■ Task statement
Every line holding the word "FMGT" should be copied from the material.

__________

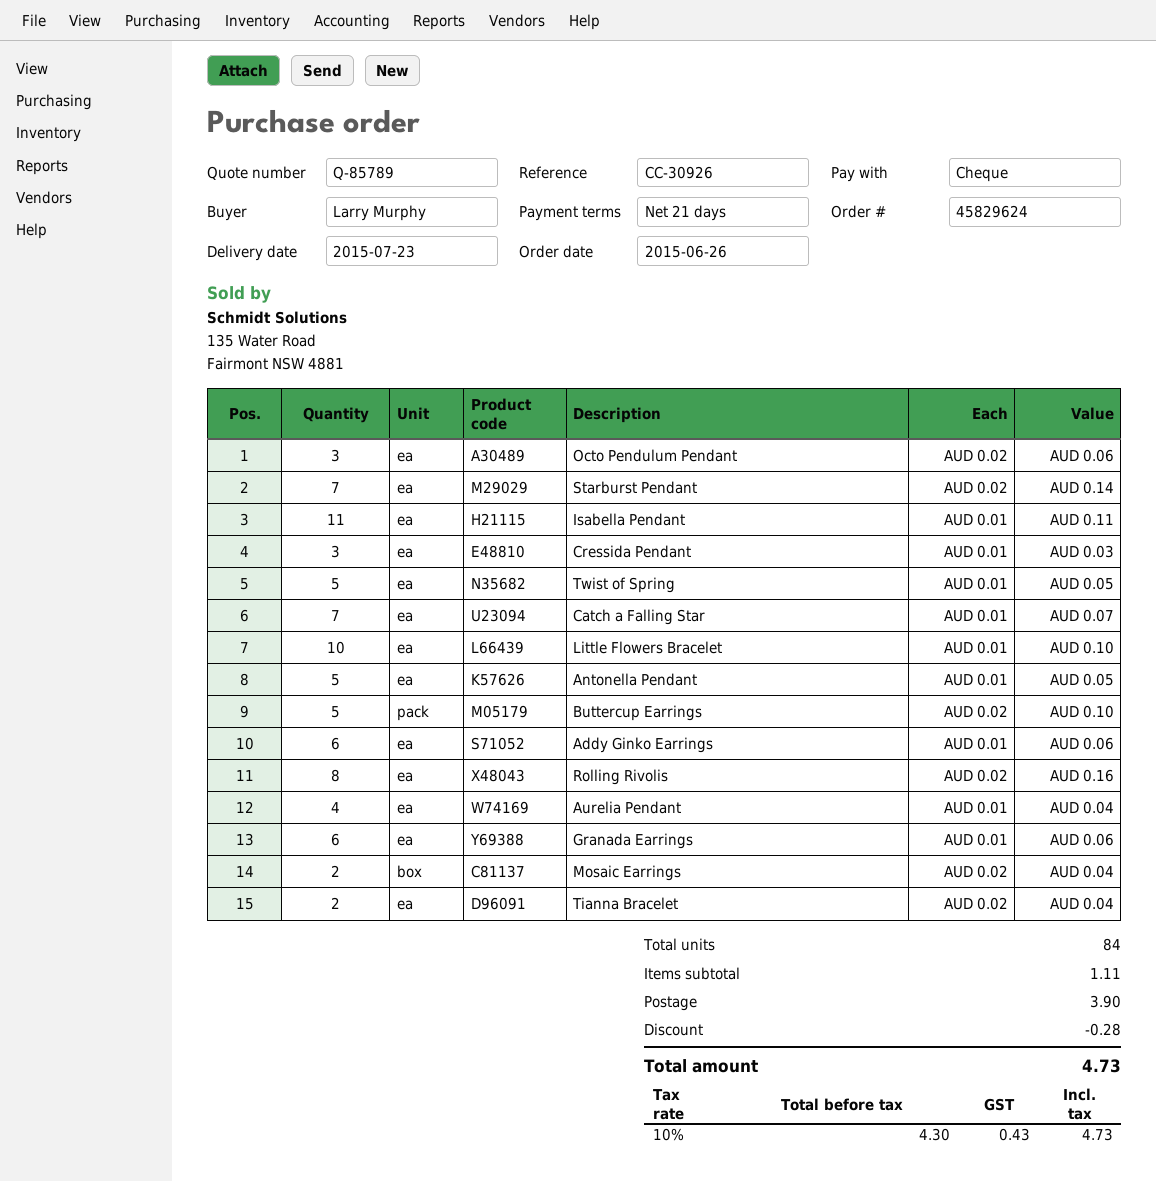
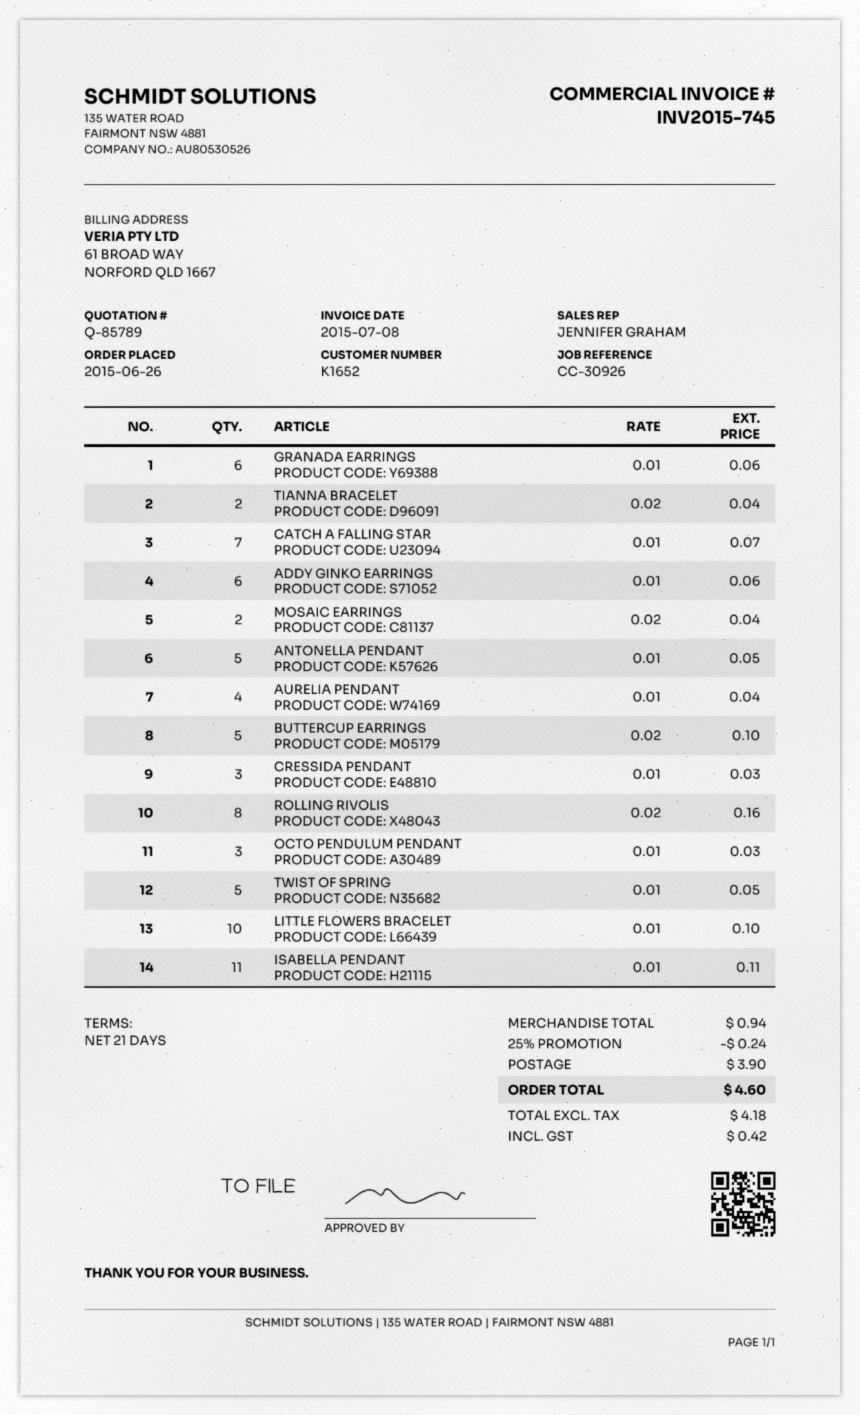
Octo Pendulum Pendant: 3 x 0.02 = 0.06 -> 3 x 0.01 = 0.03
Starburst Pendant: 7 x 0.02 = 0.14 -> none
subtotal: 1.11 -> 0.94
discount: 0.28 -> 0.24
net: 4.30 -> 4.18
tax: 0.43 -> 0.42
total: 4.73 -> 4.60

__________

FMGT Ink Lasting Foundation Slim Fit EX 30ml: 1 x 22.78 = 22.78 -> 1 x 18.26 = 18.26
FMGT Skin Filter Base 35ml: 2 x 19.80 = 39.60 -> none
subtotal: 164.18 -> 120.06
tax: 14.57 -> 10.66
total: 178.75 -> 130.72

__________

■ Solution for this problem
FMGT Ink Lasting Foundation Slim Fit EX 30ml: 1 x 22.78 = 22.78 -> 1 x 18.26 = 18.26
FMGT Skin Filter Base 35ml: 2 x 19.80 = 39.60 -> none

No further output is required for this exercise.